Mennonites. A religious-cultural group whose adherents represented a large portion of the settlers colonizing the southern Ukrainian steppe in the late 18th to early 19th century. Founded in the 16th century by Menno Simons as an outgrowth of the Anabaptists, the group was notable for certain social practices, particularly its refusal to swear oaths and its rejection of military service. Until the late 18th century the major concentrations of Mennonites were found in tightly knit rural agrarian communities in southern Germany, the Vistula River basin in Poland, and the Netherlands. The prospect of increased religious persecution in Germany and Poland led the Mennonites to consider the possibilities of settling in the recently opened lands of Southern Ukraine. This prospect was made especially attractive by Catherine II's decree of 1763–4 that guaranteed generous financial incentives, religious freedom, and exemption from military service for foreign settlers in the area. In 1789 the first group of Mennonites in Ukraine settled near the former stronghold of the Cossacks on the Khortytsia Island, in Katerynoslav gubernia. Subsequent Mennonite settlers established a second colony southeast of Khortytsia near the Molochna River. By 1835 there were approximately 1,600 Mennonite families located in 72 colonies in Katerynoslav gubernia and Tavriia gubernia. By 1911 there were 104,000 Mennonites in Southern Ukraine, constituting 19.2 percent of the German population (see Germans) in that region. As well, a small number of Mennonite colonies were formed in Samara gubernia and Caucasia region.
The Mennonites prospered in Ukraine. They acquired significant landholdings and worked them as model farmers. They also developed extensive flour milling interests in southern Ukraine as well as the manufacture of agricultural machinery. The Mennonites were not assimilated into Ukrainian society because of both their conscious attempts to maintain a cohesive society of their own and the desire of tsarist authorities to keep them isolated from other social groups.

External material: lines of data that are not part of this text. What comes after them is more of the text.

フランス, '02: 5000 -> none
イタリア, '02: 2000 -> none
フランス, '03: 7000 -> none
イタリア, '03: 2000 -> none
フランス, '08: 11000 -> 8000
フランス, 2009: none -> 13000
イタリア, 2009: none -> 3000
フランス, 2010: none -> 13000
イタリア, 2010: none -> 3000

Their most extensive interaction with Ukrainians was as employers of farm laborers. In general Ukrainians regarded the Mennonites as being fair in their business dealings, and they benefitted indirectly from the agricultural techniques learned from them.

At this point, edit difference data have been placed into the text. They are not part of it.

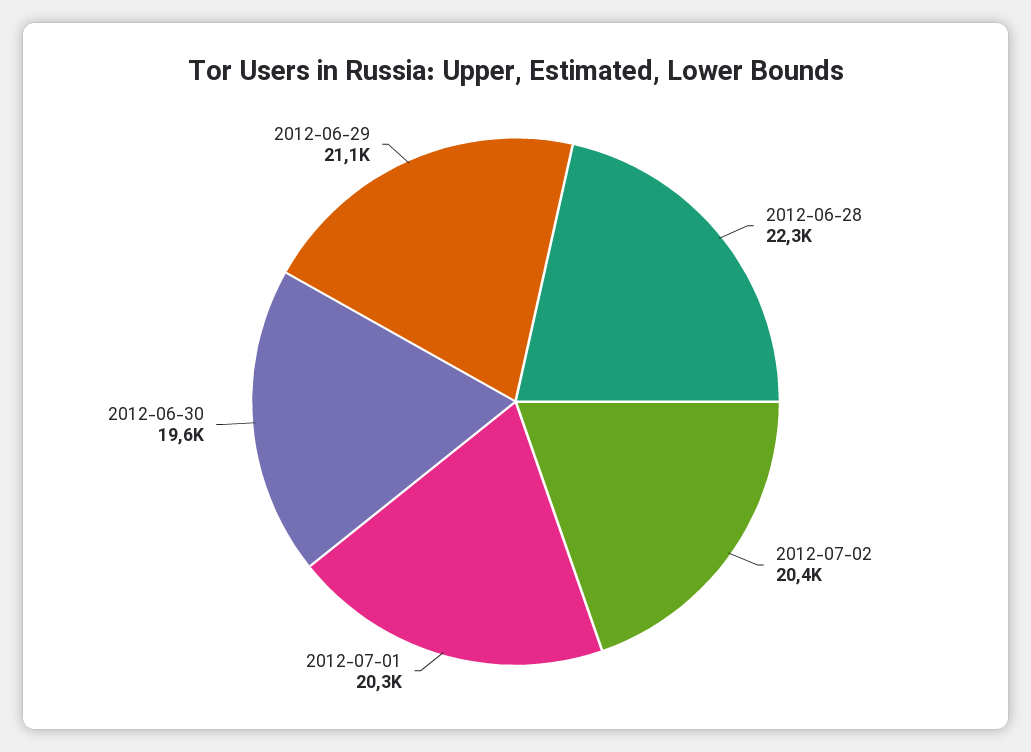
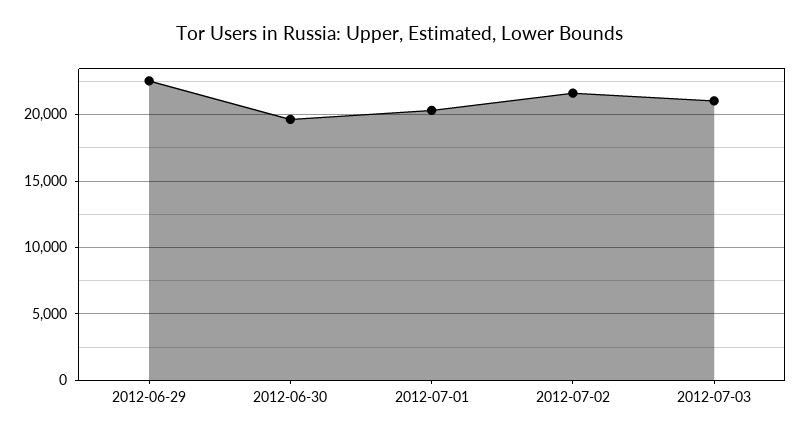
2012-06-28: 22300 -> none
2012-07-02: 20400 -> 21500
2012-06-29: 21100 -> 22500
2012-07-03: none -> 21000

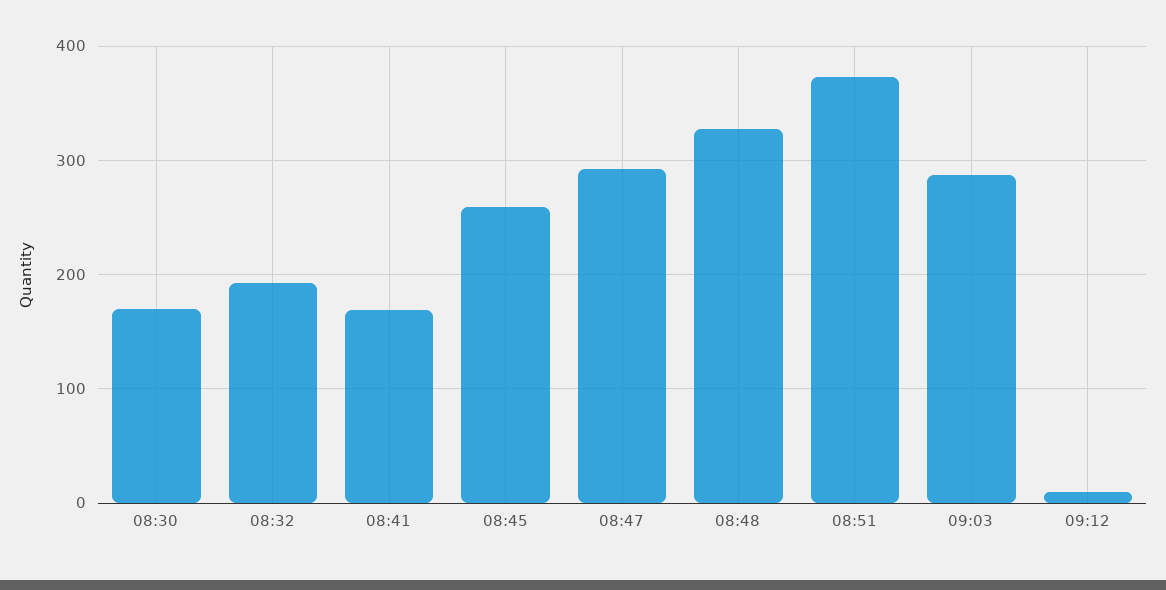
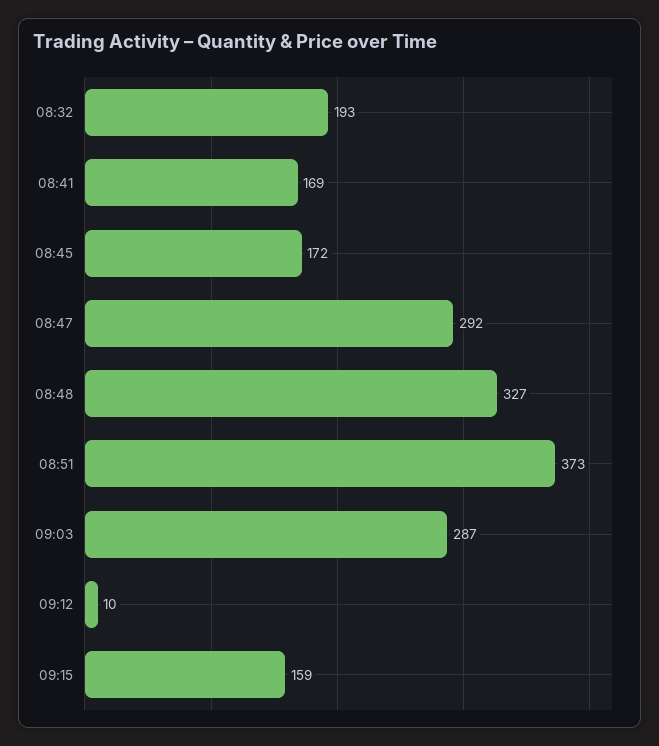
08:30: 170 -> none
08:45: 260 -> 172
09:15: none -> 159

The Mennonites' political fortunes took a turn for the worse during the 1870s, in part as a result of the souring of relations between the Russian Empire and Germany. In 1871 the codex under which they had colonized Ukraine was revoked. The Mennonites lost their administrative autonomy, were required to use Russian as the language of instruction in schools, and (from 1874) were expected to perform noncombatant military service. A large portion of the Mennonite population of Ukraine then emigrated to North America; those from the Khortytsia Island region generally favored Canada, and those from the Molochna River valley, the United States. Others moved to more remote regions of the Russian Empire. Mennonites, as other minorities, suffered greatly during the revolutionary upheavals of 1917–20 (see Revolution of 1917; Ukrainian-Soviet War, 1917–21). The major tribulations of the Mennonites, however, occurred after the establishment of the Soviet regime, which took over control of education and closed down Mennonite churches, the basis of their community life. A concerted effort by worldwide Mennonites allowed some of their coreligionists to emigrate from the Soviet Union in the 1920s, most notably a group of nearly 20,000 who settled in western Canada. The Mennonites suffered further losses during the Soviet collectivization campaign (when many were deported to Siberia as kulaks), the Famine-Genocide of 1932–3, and the Stalinist terror (when many of their religious leaders were imprisoned). The final blow to the community in Ukraine came during the Second World War, when Mennonites were evacuated eastward in 1941 before advancing German troops, and westward in 1943 before the advancing Soviet Army. The Mennonite colonies in Ukraine were effectively dismembered in the process and never reconstituted. Some of the Mennonite refugees who found themselves in Germany after the war were resettled in North and South America. The majority, however, were repatriated and either imprisoned or resettled in Western Siberia and Central Asia (see Repatriation and Resettlement). Those who survived were released in the mid-1950s but denied permission to return to Ukraine. Most Mennonites had emigrated from the USSR by 1985.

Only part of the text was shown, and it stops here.